CS-6476: Computer Vision

CS-6476: Computer Vision

Instructor(s): Aaron Bobick/ Irfan Essa
Course Page: Link

This course provides a gentle introduction to computer vision covering a wide range of topics including:

  • Feature Detection & Extraction: Hough Transforms, SIFT descriptors & RANSAC
  • Camera Models and Stereo Geometry
  • Motion Models - Hierarchical Lucas and Kanade
  • Kalman and Particle Filters for Motion Tracking
  • Convolutional Neural Networks

Overall this project was very heavy in-terms of project work and course material, with easily 20+ hours of work/studying every week. The recorded lectures are done every well with high production quality and a decent amount of depth (you'll need to brush up on your Linear Algebra and Calculus). In total there were 6 projects, 1 final project and 1 exam, which can be pretty demanding since there's a non-trivial amount of coding needed to be done for each assignment every two weeks.

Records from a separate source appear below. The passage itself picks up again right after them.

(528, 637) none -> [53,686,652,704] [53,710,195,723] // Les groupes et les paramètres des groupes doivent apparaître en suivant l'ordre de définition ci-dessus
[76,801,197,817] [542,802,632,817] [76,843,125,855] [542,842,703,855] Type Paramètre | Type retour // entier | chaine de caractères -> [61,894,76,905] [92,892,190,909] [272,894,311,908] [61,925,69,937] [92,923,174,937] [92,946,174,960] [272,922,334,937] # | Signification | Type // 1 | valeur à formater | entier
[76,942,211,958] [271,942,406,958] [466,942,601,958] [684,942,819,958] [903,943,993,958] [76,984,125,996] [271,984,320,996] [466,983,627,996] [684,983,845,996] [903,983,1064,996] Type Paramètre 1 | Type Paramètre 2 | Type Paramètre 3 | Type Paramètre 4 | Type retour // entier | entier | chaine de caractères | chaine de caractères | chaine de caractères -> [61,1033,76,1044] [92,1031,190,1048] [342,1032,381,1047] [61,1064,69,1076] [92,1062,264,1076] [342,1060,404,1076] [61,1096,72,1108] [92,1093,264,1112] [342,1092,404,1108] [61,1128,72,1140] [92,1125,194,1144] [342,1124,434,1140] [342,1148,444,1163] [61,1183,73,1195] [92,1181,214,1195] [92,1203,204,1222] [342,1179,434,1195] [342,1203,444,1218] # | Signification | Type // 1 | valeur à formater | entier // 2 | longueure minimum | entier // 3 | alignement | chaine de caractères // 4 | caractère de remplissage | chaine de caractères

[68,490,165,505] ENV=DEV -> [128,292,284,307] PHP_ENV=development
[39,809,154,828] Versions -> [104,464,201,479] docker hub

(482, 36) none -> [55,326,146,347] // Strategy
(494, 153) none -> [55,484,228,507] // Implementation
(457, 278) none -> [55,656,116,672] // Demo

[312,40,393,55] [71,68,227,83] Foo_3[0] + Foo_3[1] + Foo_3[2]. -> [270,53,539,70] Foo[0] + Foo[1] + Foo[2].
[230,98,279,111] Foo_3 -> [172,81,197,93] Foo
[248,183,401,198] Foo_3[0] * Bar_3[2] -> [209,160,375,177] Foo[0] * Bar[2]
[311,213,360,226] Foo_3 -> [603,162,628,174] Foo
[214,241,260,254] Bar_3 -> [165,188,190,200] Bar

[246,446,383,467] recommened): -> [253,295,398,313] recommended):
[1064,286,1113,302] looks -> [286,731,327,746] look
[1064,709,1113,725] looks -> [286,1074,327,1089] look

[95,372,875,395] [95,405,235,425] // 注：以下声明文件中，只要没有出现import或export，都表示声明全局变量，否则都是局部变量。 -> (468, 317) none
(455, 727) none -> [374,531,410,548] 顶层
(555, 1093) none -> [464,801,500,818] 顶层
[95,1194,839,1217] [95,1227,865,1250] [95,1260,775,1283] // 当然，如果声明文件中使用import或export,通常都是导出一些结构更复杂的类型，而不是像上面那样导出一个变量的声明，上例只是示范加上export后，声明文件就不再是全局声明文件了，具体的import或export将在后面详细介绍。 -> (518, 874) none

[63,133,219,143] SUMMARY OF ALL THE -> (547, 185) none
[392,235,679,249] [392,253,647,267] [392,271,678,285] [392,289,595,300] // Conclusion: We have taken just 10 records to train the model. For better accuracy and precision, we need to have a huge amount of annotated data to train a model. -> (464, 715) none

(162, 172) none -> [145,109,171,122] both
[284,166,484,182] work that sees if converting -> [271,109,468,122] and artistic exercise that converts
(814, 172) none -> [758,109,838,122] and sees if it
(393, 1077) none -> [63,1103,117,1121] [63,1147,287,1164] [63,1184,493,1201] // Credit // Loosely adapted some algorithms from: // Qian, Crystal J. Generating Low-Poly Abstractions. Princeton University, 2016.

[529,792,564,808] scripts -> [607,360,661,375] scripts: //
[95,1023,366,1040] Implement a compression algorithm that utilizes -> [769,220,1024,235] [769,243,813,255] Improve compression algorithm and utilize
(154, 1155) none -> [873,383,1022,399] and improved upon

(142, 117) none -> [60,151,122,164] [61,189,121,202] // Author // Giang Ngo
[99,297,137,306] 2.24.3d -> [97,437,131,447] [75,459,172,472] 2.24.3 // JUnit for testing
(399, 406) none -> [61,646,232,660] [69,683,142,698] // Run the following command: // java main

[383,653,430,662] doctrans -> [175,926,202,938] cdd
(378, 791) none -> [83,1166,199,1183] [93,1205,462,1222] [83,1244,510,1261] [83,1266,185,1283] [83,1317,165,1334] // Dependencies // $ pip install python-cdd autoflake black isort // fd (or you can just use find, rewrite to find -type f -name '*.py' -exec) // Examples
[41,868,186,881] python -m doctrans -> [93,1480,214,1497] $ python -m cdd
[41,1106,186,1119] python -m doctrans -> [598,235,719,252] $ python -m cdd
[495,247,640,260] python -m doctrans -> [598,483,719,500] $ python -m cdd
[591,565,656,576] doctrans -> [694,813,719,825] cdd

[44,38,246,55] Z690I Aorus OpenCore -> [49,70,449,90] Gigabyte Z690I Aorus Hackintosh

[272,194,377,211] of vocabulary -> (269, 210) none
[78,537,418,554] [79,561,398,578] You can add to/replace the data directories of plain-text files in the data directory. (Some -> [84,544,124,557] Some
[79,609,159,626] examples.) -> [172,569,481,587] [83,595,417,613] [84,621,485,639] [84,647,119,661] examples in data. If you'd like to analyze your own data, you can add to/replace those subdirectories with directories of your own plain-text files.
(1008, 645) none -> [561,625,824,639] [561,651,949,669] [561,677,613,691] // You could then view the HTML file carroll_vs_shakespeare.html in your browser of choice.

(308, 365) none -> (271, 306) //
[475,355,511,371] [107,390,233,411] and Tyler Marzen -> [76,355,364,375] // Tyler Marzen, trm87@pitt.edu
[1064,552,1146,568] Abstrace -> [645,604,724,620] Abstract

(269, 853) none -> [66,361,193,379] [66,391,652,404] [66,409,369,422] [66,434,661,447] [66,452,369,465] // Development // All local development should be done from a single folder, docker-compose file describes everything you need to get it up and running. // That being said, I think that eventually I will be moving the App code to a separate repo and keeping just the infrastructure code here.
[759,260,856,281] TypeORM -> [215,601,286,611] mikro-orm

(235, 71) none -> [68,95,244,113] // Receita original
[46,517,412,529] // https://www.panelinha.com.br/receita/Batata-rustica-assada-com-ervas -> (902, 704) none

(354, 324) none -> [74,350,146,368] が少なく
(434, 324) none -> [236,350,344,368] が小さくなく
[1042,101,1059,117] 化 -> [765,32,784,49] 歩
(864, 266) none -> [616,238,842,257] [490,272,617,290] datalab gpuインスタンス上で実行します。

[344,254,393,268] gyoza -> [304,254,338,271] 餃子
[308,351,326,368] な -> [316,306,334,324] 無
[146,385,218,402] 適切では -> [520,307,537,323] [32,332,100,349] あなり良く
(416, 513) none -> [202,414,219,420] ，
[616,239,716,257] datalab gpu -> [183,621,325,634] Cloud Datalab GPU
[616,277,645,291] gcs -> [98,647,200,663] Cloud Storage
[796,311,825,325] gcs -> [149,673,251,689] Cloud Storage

The individual projects were definetly the highlight of this course, where you're expected to implement and learn how to use core Computer Vision algorithms to solve a toy/real-life problem. You'll be well-versed in OpenCV by the end of the course! I've listed some of the projects that I found to be the mosting interesting:

Edge and Object Detection:

Using Hough Transforms, we can detect shapes by transforming edges into a parameter space and use a simple voting procedure to figure out if it's likely a feature. Hough transforms work well for parameterized shapes like lines or circles (like our traffic signs), but can also be generalized to any shape.

Detected Stop Sign with Hough Transform

Used in combination with some fairly basic image pre-processing, we implemented some fairly basic traffic sign detection, since signs are mostly composed of simply shapes like triangles, circles and octagons.

Feature Tracking:

A more robust way to do tracking is to use template matching against a known pattern. Utilizing markers placed in a real scene, we can use this to calculate their location relative to a video camera and find a homography or projective transform

This let's us project a video onto the scene, implementing some very basic Augmented Reality!

Optical Flow:

We implement basic motion detection/optical flow detection by implementing an iterative Lucas-Kanade algorithm with gaussian pyramids:

Final Project - Convolutional Neural Networks:

Digit Classification with a ResNet

As a final project, we had free reign to implement multiple different advanced computer vision algorithms. I chose to explore training a Deep Residual Network on The Street View House Numbers (SVHN) Dataset, performed a comparitive study on the architecture's performance compared to a simpler convolutional neural network and also a CNN built from ImageNet through transfer-learning.